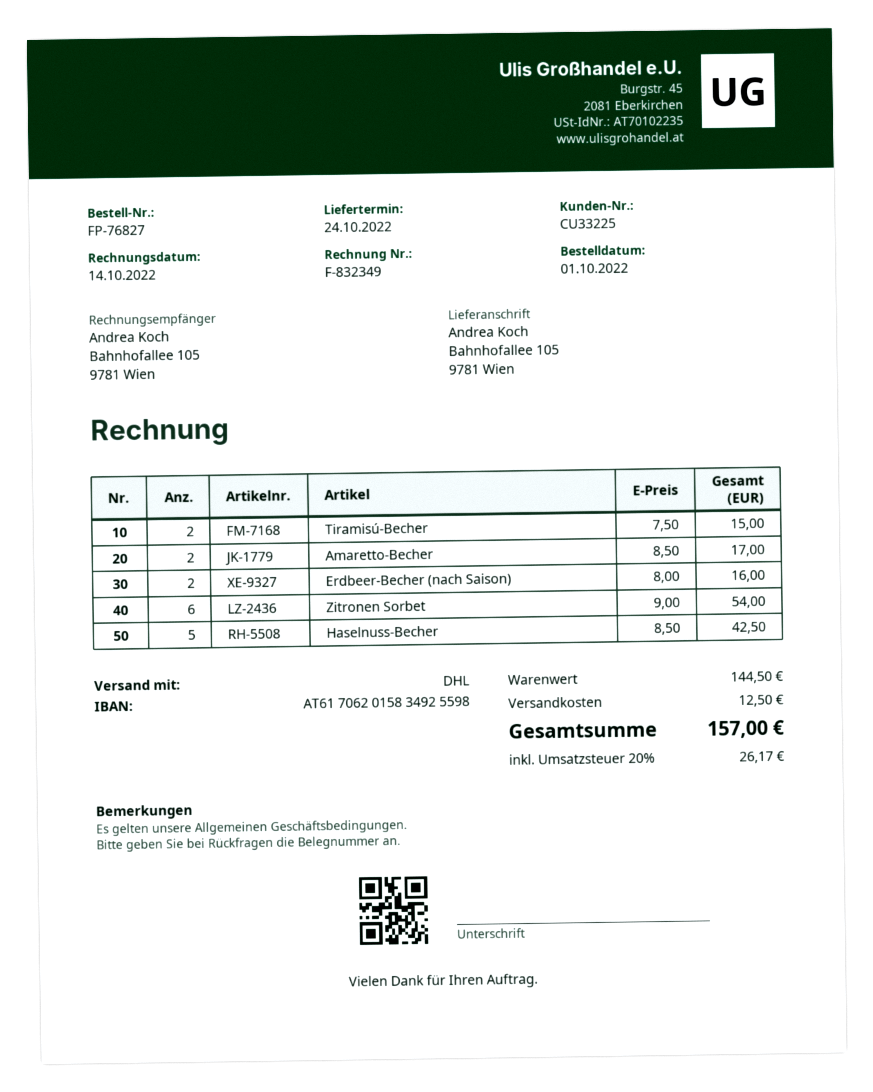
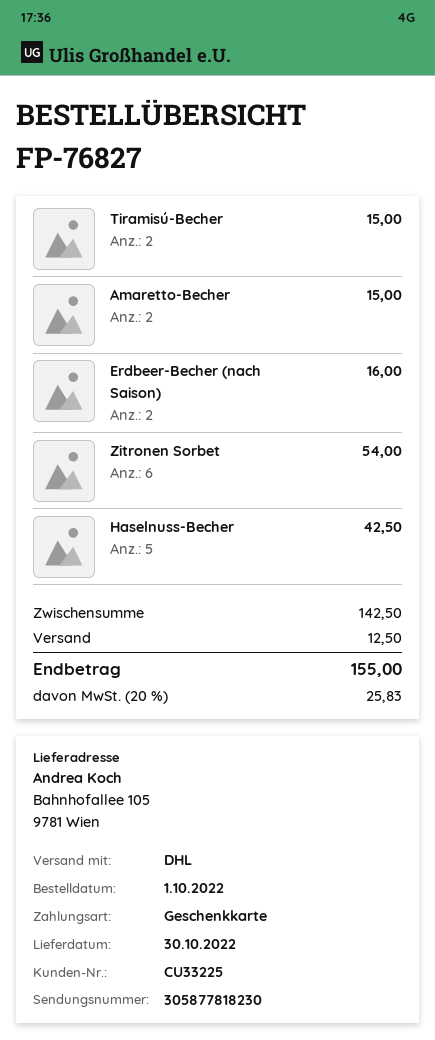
delivery date: 2022-10-24 -> 2022-10-30
Amaretto-Becher: 2 for 17.00 -> 2 for 15.00
subtotal: 144.50 -> 142.50
tax: 20% = 26.17 -> 20% = 25.83
total: 157.00 -> 155.00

:::::

What the task asks >> Output nothing but an exact retyping of the material, pictures excluded.

Result of the task >>
delivery date: 2022-10-24 -> 2022-10-30
Amaretto-Becher: 2 for 17.00 -> 2 for 15.00
subtotal: 144.50 -> 142.50
tax: 20% = 26.17 -> 20% = 25.83
total: 157.00 -> 155.00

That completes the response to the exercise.